Transport Report: January 2011 Next month >>
Every day this year, I've recorded how far I travel, and by what mode, in a nifty Google Doc. In January, 2011, I traveled a total of 2376 miles. Of these, 2085 were for transportation, and 291 were for exercise or recreation. Of the transportation miles, 1985 were mechanized; 120 were person-powered. I burned an estimated 39.31 gallons of fossil fuels (or the equivalent to power electrically-powered vehicles), averaging 49.98 person-miles per gallon.
States visited: Illinois, Massachusetts, New Hampshire, Vermont. States visited in transit: Michigan.
Transportatiom systems/providers used: CTA, MBTA, Delta Airlines
Here's the data, broken out in to charts:
Miles per day by mode. Log scale, base 2 (to get more lines). NB that all data starts at one; there is no way to display zero values in a log scale, so 1 null mile is added to each day to display the graph correctly.
Notes:
- Yes, ski miles.
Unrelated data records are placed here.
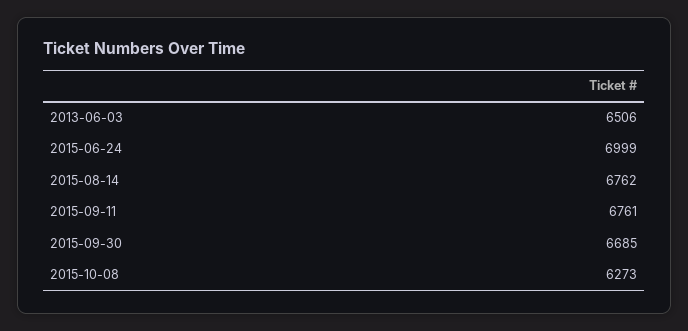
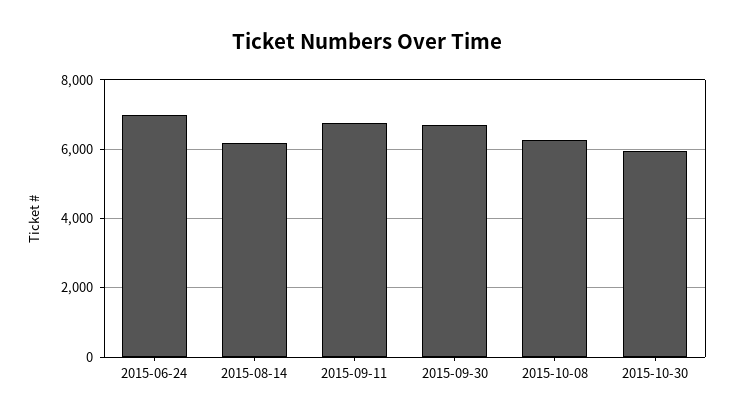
2013-06-03: 6506 -> none
2015-08-14: 6762 -> 6200
2015-10-30: none -> 6000

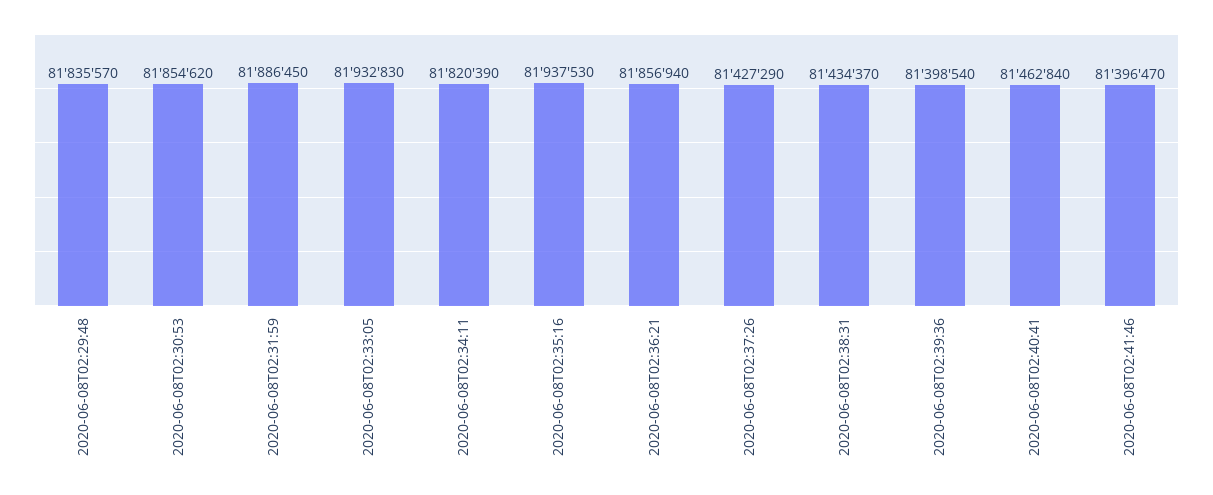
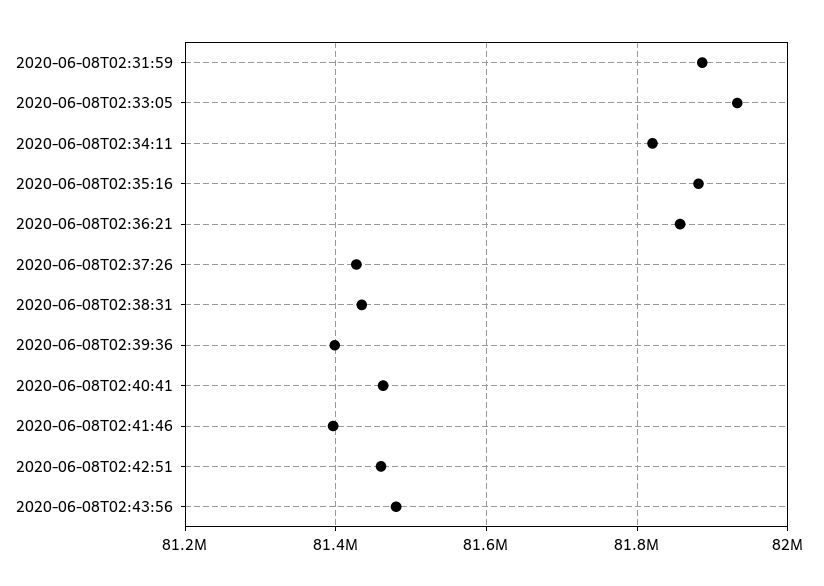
2020-06-08T02:29:48: 81835570 -> none
2020-06-08T02:30:53: 81854620 -> none
2020-06-08T02:35:16: 81937530 -> 81880000
2020-06-08T02:42:51: none -> 81460000
2020-06-08T02:43:56: none -> 81480000

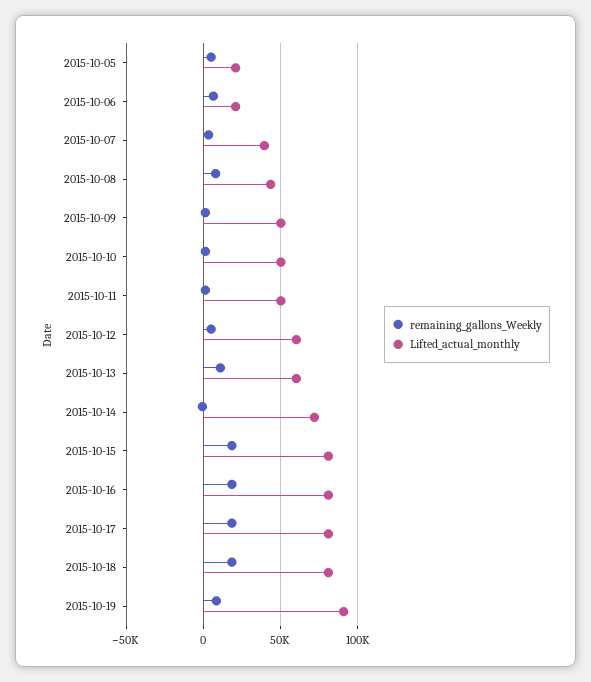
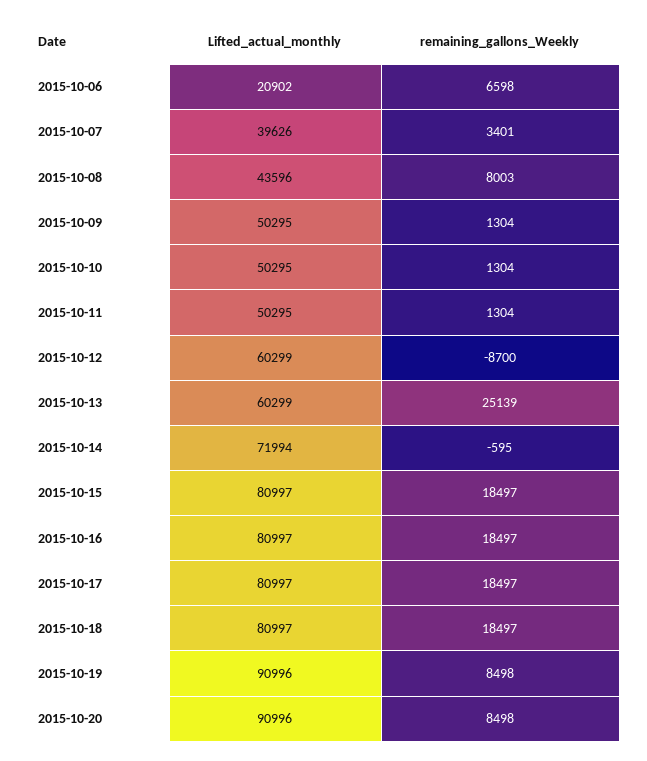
remaining_gallons_Weekly, 2015-10-05: 5000 -> none
Lifted_actual_monthly, 2015-10-05: 20000 -> none
remaining_gallons_Weekly, 2015-10-12: 5000 -> -8700
remaining_gallons_Weekly, 2015-10-13: 10000 -> 25139
Lifted_actual_monthly, 2015-10-20: none -> 90996
remaining_gallons_Weekly, 2015-10-20: none -> 8498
Many days I ski about 1 mile each way between the MBTA's Riverside Station and the Weston Ski Track. Or, when there's enough snow, I ski to the grocery store in Cambridge.
- Person miles per gallon estimated as follows; these are very much estimates with information from Wikipedia's fuel efficiency in transportation article:
- Single-occupancy vehicle = 40 pmpg (generally a 1998 Corolla or a Prius)
- Pool = 75 pmpg (30 mpg, average 2.5 people)
- Taxi = 50 pmpg (20 mpg, average 2.5 people)
- Bus = 160 pmpg (4 mpg, average 40 people)
- Rail = 500 pmpg (For light rail: 20 mpg, average 25 people; this is actually low since a light rail vehicle really does use the same amount of energy as an SUV, at peak load it can average 2000-4000 pmpg!)
- Airplane = 40 mpg (0.25 mpg, 160 passengers; this varies by plane type, distance and load)
- Notice how air travel and car travel, especially in single-occupancy vehicles, use the most fuel while public transit use is almost negligible.
- No, I'm not going to calculate the extra calories burned biking or walking and how much fuel was used to raise those calories. Although it would be a number (energy can't just disappear, Al Einstein said so) it'd be a pretty small number.